▶ [What you are asked to do]:
Print every record below exactly, minus the pictures.

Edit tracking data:
● ● ●

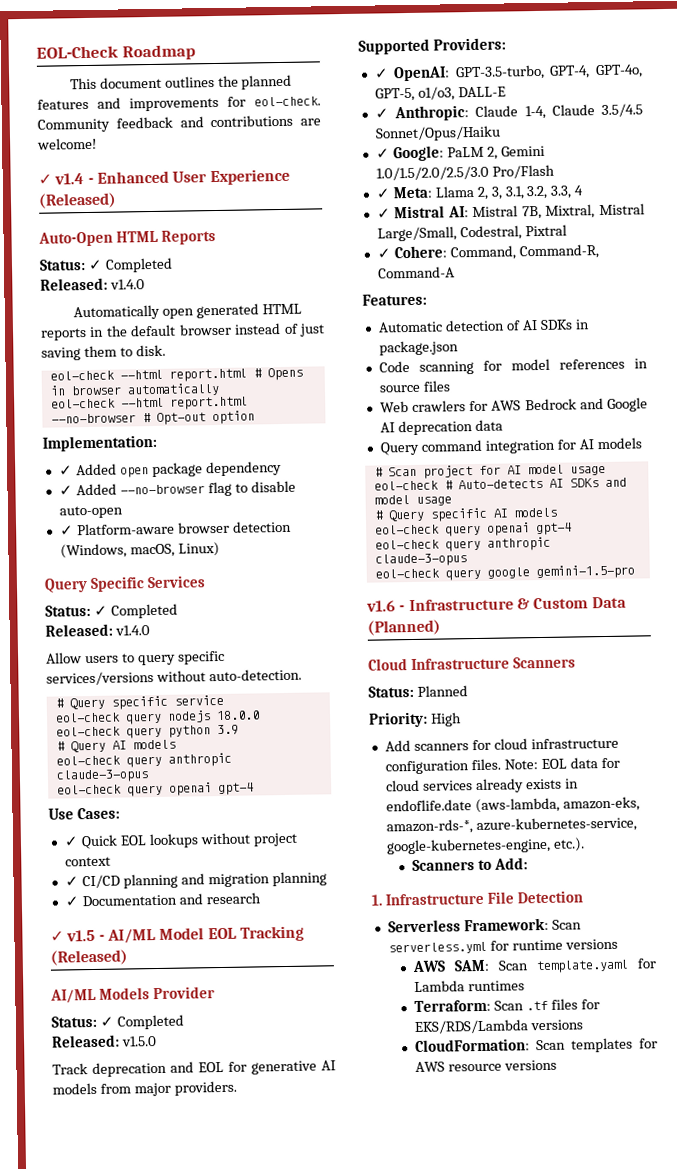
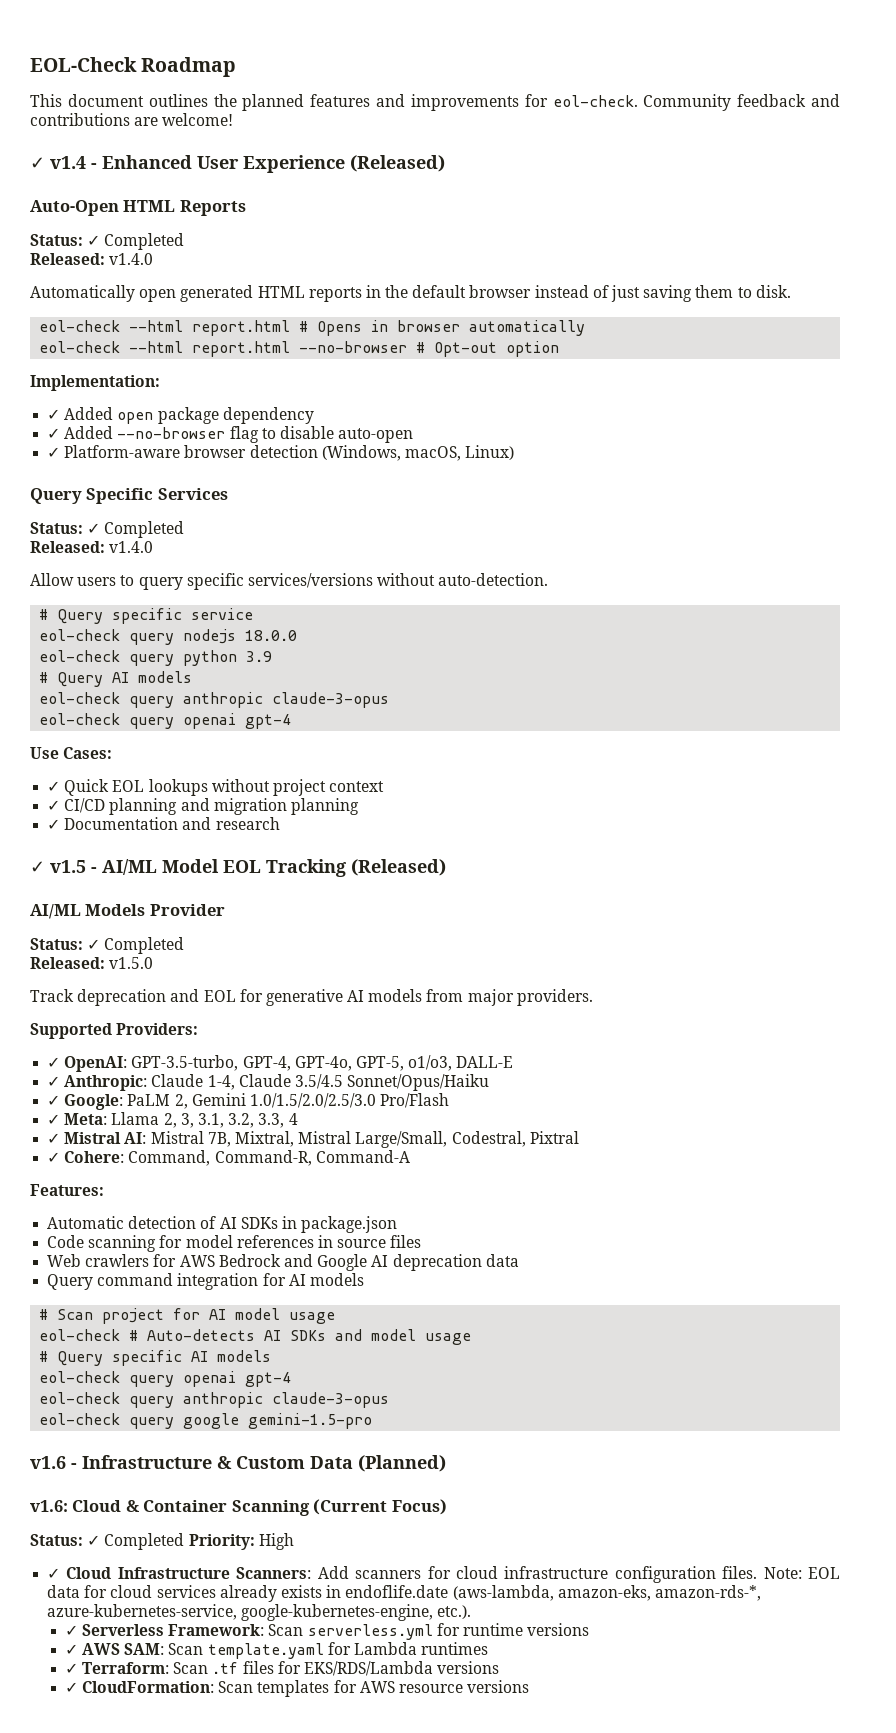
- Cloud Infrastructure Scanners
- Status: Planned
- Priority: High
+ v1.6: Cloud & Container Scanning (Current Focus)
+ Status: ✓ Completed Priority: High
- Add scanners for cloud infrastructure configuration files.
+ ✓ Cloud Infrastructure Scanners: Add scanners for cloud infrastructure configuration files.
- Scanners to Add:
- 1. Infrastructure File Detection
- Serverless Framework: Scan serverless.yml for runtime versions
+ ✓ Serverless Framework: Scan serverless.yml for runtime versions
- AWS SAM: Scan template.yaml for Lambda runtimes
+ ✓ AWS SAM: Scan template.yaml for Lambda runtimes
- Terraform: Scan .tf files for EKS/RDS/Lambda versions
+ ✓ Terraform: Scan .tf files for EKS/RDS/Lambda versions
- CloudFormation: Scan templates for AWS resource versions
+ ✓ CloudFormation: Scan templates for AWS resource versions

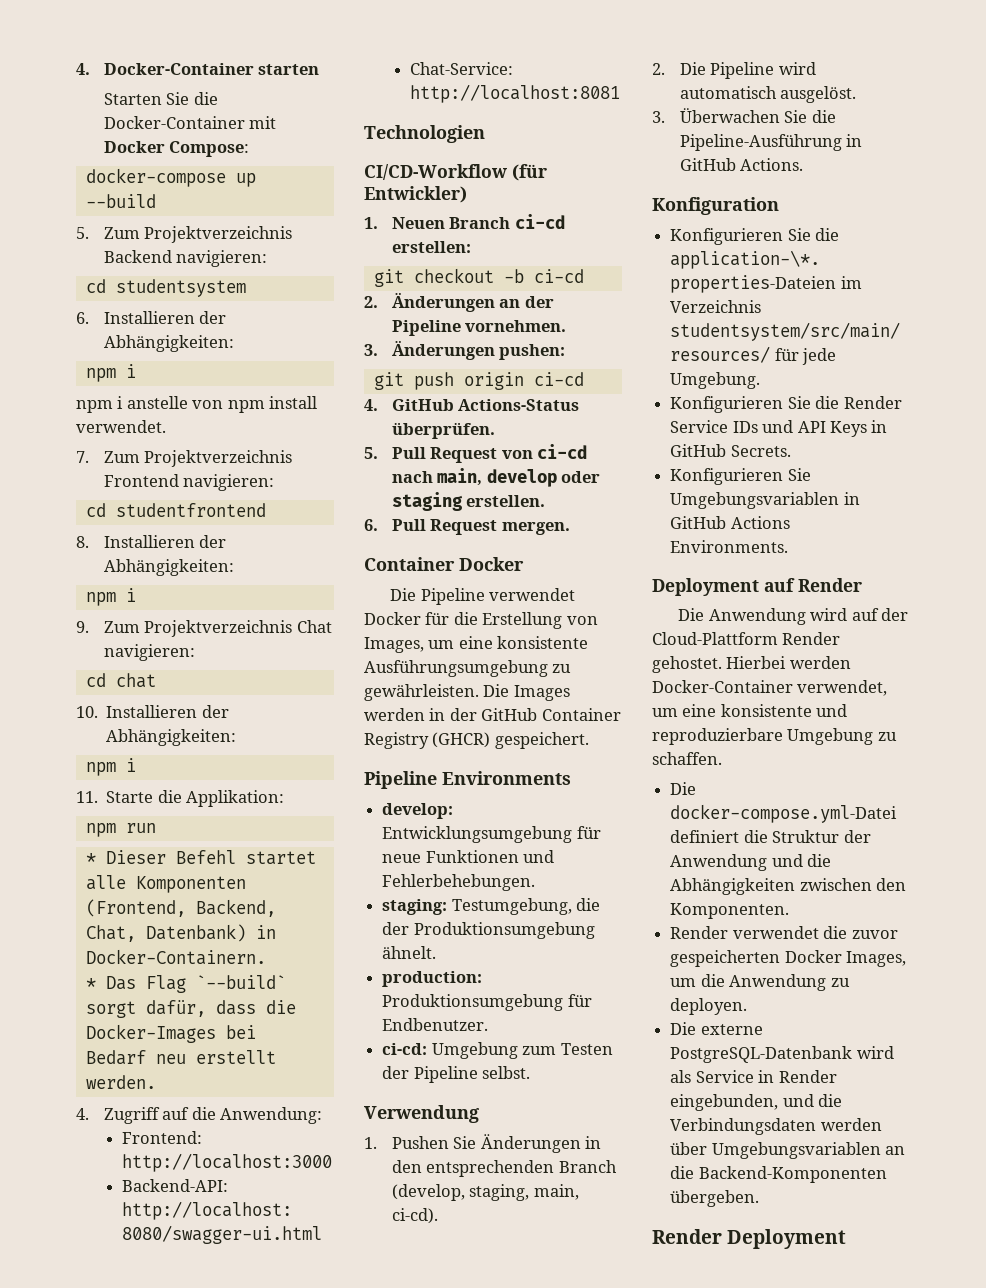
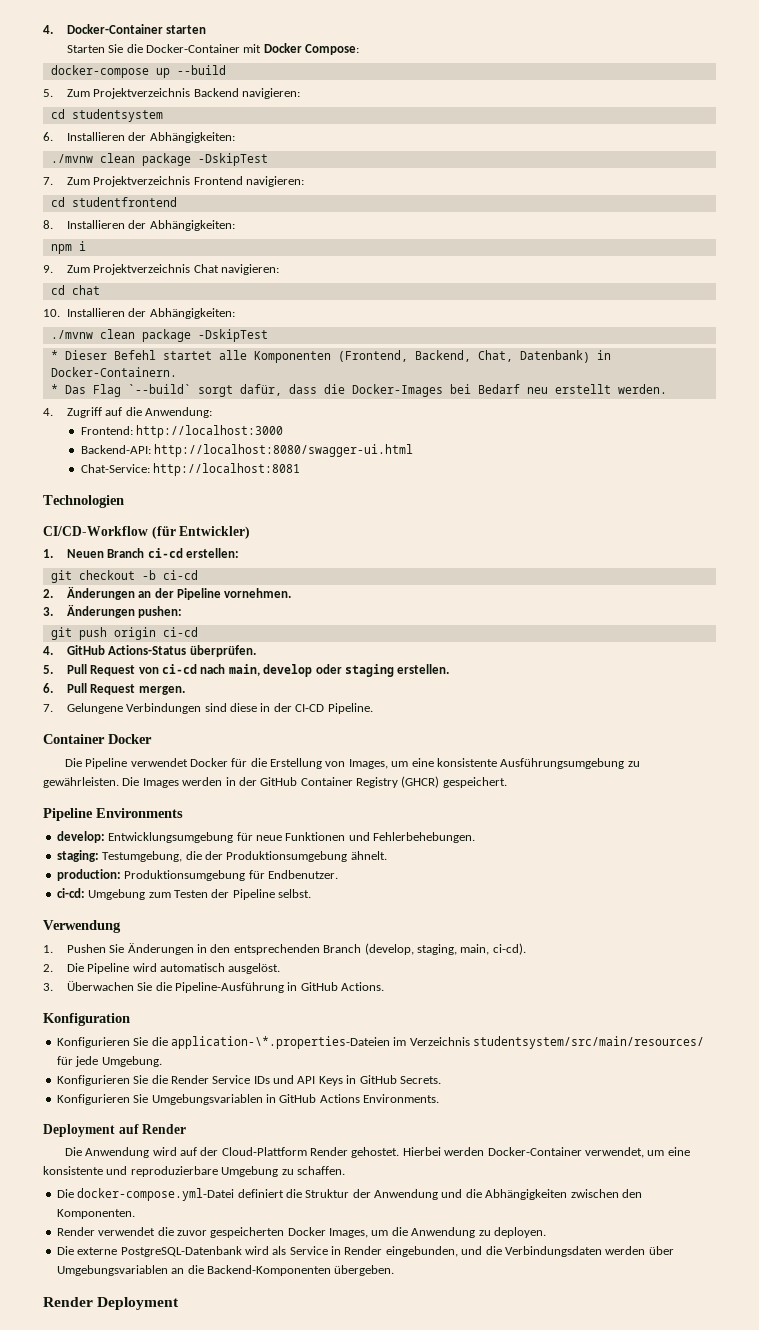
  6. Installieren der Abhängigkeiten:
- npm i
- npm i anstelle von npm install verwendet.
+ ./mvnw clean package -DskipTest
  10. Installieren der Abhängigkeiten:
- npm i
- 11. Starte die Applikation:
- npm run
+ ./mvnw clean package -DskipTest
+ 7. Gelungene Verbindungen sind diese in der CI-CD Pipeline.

● ● ●

▶ [Reply to the task]:
- Cloud Infrastructure Scanners
- Status: Planned
- Priority: High
+ v1.6: Cloud & Container Scanning (Current Focus)
+ Status: ✓ Completed Priority: High
- Add scanners for cloud infrastructure configuration files.
+ ✓ Cloud Infrastructure Scanners: Add scanners for cloud infrastructure configuration files.
- Scanners to Add:
- 1. Infrastructure File Detection
- Serverless Framework: Scan serverless.yml for runtime versions
+ ✓ Serverless Framework: Scan serverless.yml for runtime versions
- AWS SAM: Scan template.yaml for Lambda runtimes
+ ✓ AWS SAM: Scan template.yaml for Lambda runtimes
- Terraform: Scan .tf files for EKS/RDS/Lambda versions
+ ✓ Terraform: Scan .tf files for EKS/RDS/Lambda versions
- CloudFormation: Scan templates for AWS resource versions
+ ✓ CloudFormation: Scan templates for AWS resource versions

  6. Installieren der Abhängigkeiten:
- npm i
- npm i anstelle von npm install verwendet.
+ ./mvnw clean package -DskipTest
  10. Installieren der Abhängigkeiten:
- npm i
- 11. Starte die Applikation:
- npm run
+ ./mvnw clean package -DskipTest
+ 7. Gelungene Verbindungen sind diese in der CI-CD Pipeline.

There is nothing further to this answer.